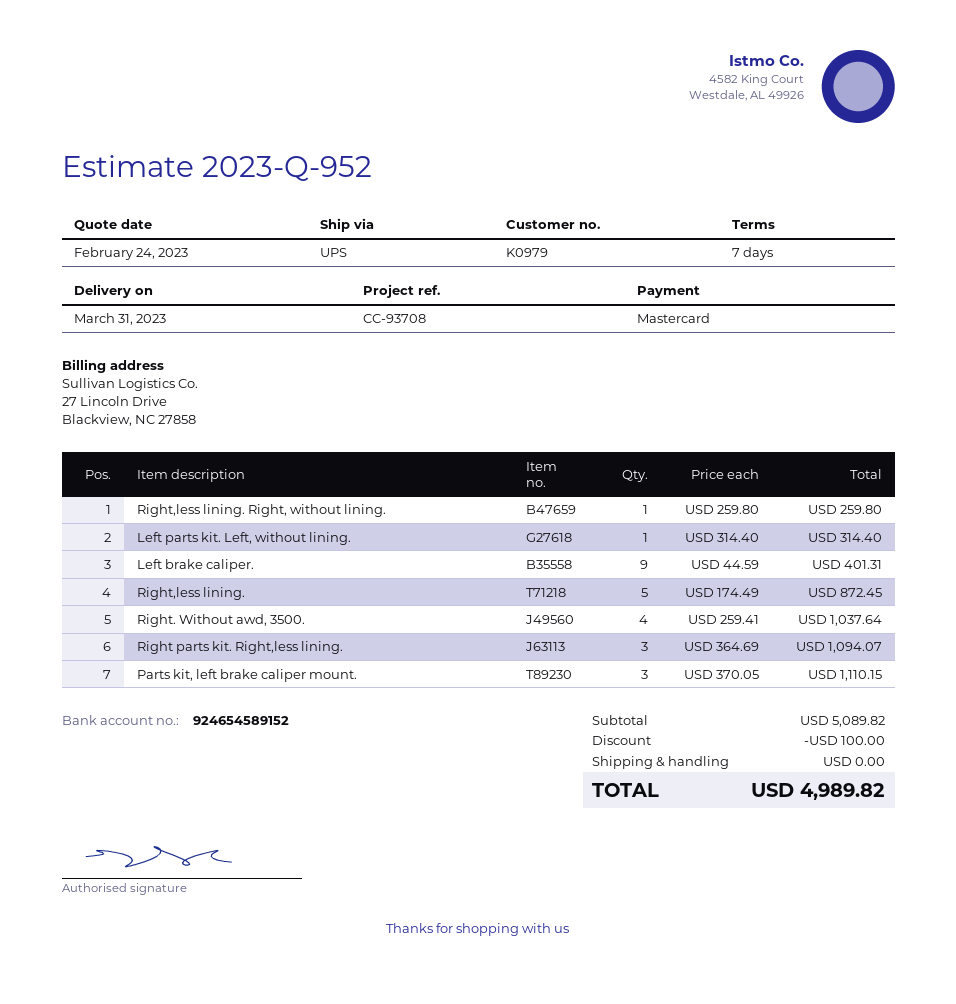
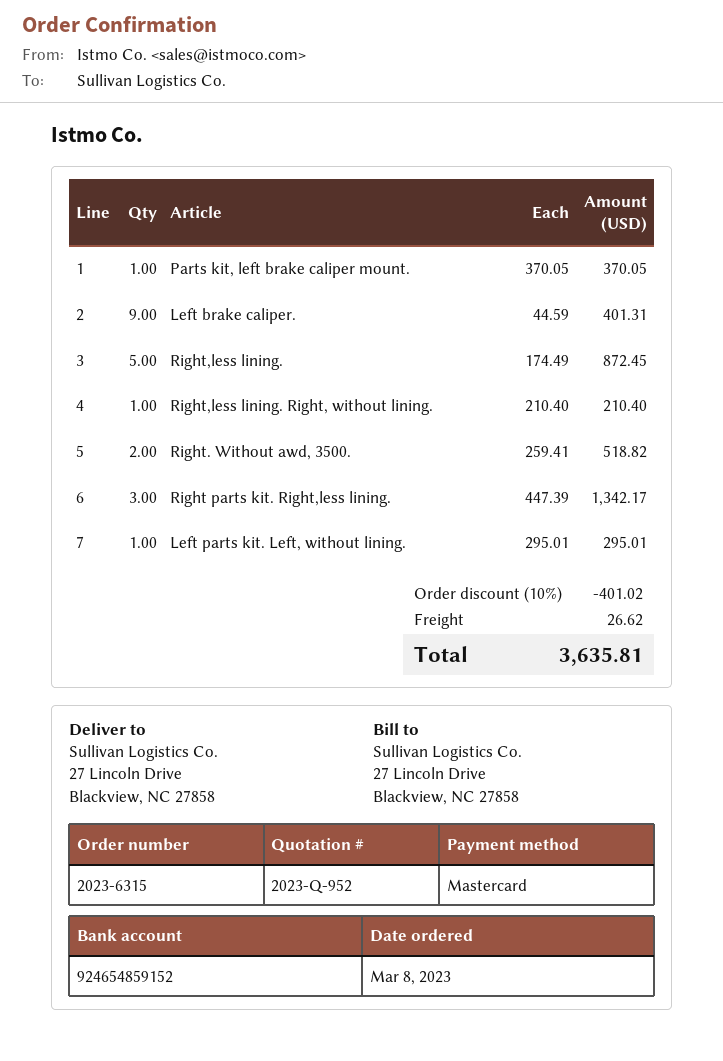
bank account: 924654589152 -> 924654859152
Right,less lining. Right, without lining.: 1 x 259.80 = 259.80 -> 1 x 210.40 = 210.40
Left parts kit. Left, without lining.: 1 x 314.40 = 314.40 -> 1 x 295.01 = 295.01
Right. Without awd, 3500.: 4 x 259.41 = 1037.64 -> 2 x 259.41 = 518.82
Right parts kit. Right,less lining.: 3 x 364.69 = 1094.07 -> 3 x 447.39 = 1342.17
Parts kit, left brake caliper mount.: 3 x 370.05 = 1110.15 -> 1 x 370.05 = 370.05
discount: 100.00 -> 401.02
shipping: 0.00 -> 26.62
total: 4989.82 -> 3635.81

######

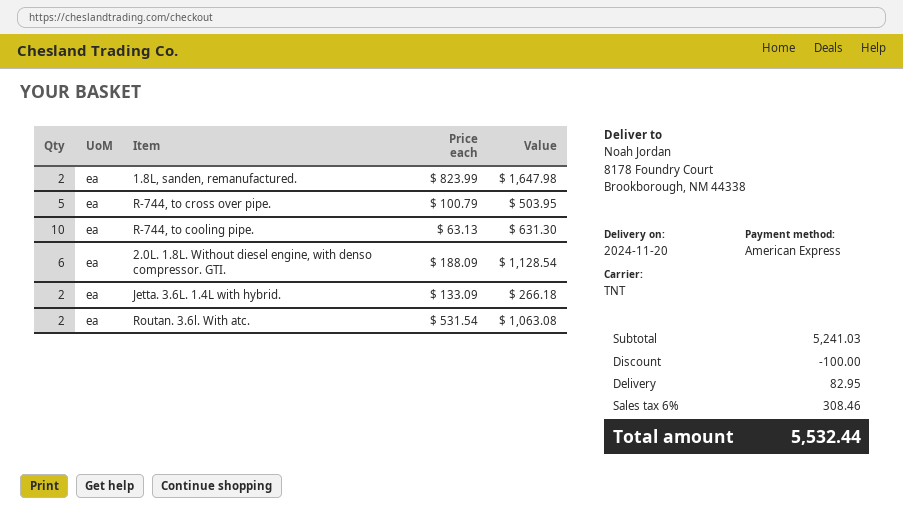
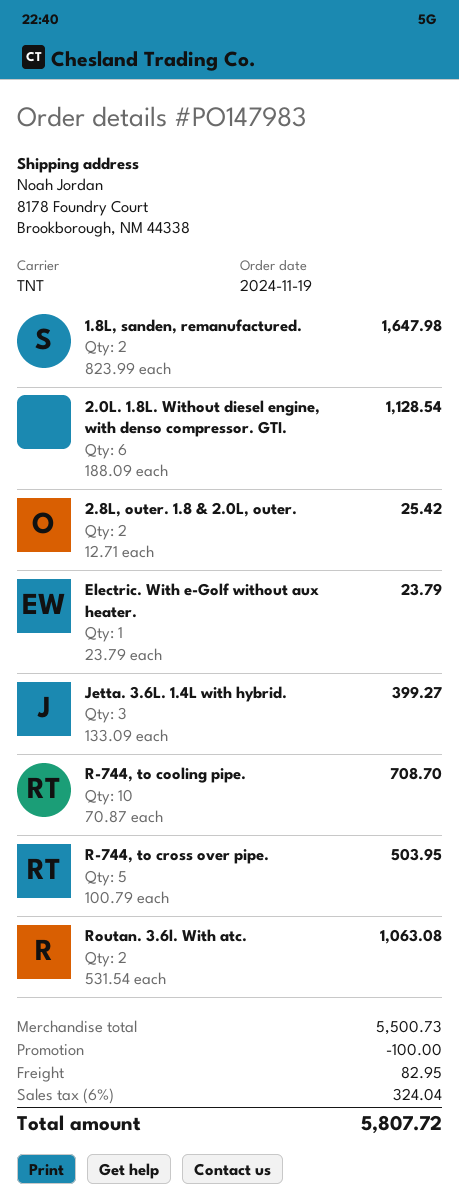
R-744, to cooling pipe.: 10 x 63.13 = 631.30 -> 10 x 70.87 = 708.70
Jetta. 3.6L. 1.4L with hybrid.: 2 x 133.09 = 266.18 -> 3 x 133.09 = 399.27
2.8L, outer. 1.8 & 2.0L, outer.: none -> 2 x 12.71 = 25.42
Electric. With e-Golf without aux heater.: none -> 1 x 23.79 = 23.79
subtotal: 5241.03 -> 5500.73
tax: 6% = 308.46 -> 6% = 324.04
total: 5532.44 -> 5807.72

######

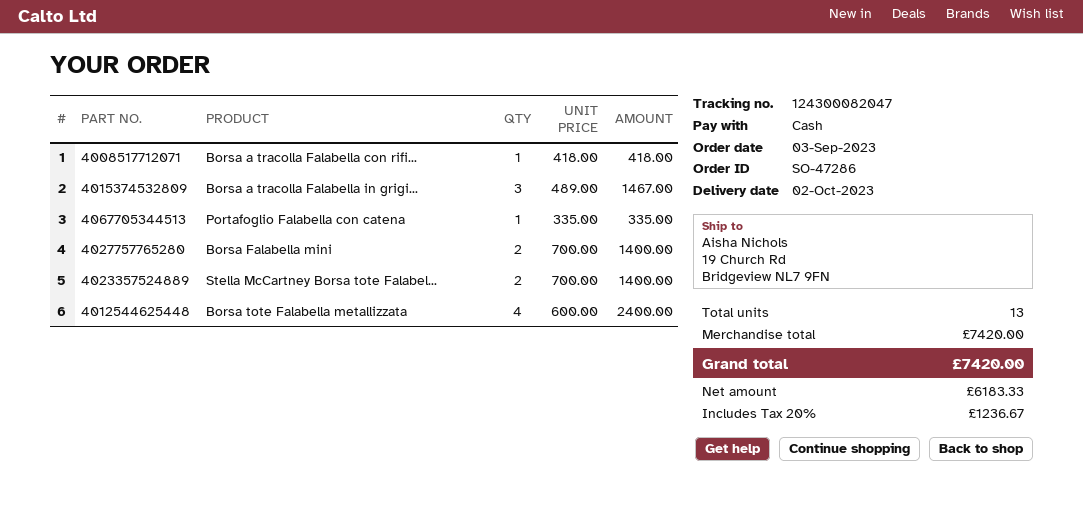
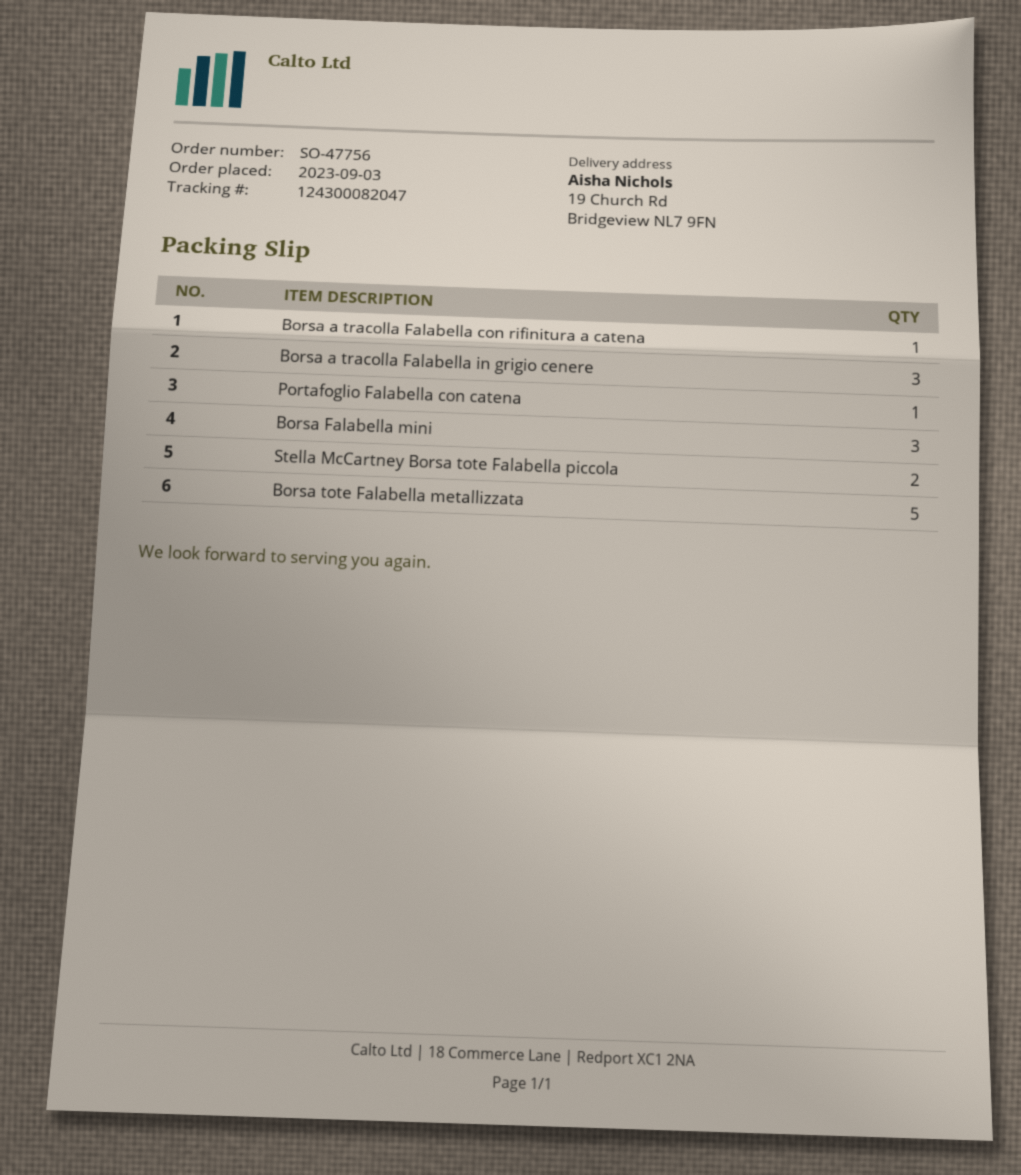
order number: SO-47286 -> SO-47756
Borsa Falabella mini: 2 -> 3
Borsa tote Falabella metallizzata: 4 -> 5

######

• [PROBLEM TO WORK ON] Keep both end lines and retype everything in the records above from the line containing "Electric. With e-Golf" through the line containing "total: 5532.44 -> 5807.72", exactly, with nothing else.

• [FINAL ANSWER]
Electric. With e-Golf without aux heater.: none -> 1 x 23.79 = 23.79
subtotal: 5241.03 -> 5500.73
tax: 6% = 308.46 -> 6% = 324.04
total: 5532.44 -> 5807.72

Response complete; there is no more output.